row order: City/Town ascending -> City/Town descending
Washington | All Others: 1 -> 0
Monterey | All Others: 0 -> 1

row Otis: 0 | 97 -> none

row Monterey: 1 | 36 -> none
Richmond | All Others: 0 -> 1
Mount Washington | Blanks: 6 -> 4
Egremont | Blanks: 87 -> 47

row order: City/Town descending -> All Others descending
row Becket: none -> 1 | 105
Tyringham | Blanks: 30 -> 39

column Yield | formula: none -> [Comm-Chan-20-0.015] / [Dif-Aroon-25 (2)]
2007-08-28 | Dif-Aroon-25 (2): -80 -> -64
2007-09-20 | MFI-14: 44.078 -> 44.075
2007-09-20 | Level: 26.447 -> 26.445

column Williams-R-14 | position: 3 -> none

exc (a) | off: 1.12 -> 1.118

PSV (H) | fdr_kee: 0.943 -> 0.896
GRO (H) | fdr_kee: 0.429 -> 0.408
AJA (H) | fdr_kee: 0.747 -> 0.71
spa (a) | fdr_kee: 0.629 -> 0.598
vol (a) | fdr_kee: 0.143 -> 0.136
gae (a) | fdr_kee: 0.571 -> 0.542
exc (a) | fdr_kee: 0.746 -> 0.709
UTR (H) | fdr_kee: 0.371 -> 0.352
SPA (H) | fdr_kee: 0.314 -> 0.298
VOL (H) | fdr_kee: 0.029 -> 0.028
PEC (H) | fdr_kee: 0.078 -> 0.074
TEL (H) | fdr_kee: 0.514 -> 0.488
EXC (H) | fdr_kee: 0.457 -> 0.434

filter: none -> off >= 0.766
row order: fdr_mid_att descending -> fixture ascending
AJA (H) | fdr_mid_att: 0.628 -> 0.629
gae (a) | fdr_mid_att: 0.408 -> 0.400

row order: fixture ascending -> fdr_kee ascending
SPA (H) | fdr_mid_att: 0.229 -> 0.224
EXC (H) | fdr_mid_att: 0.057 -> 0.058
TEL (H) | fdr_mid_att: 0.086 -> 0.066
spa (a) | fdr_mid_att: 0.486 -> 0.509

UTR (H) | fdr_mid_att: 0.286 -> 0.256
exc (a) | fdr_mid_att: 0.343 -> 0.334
————————
» EXERCISE REQUIREMENTS:
Only the lines containing "City" are needed; copy each of them from the data.

» OUTPUT FOR THIS EXERCISE:
row order: City/Town ascending -> City/Town descending
row order: City/Town descending -> All Others descending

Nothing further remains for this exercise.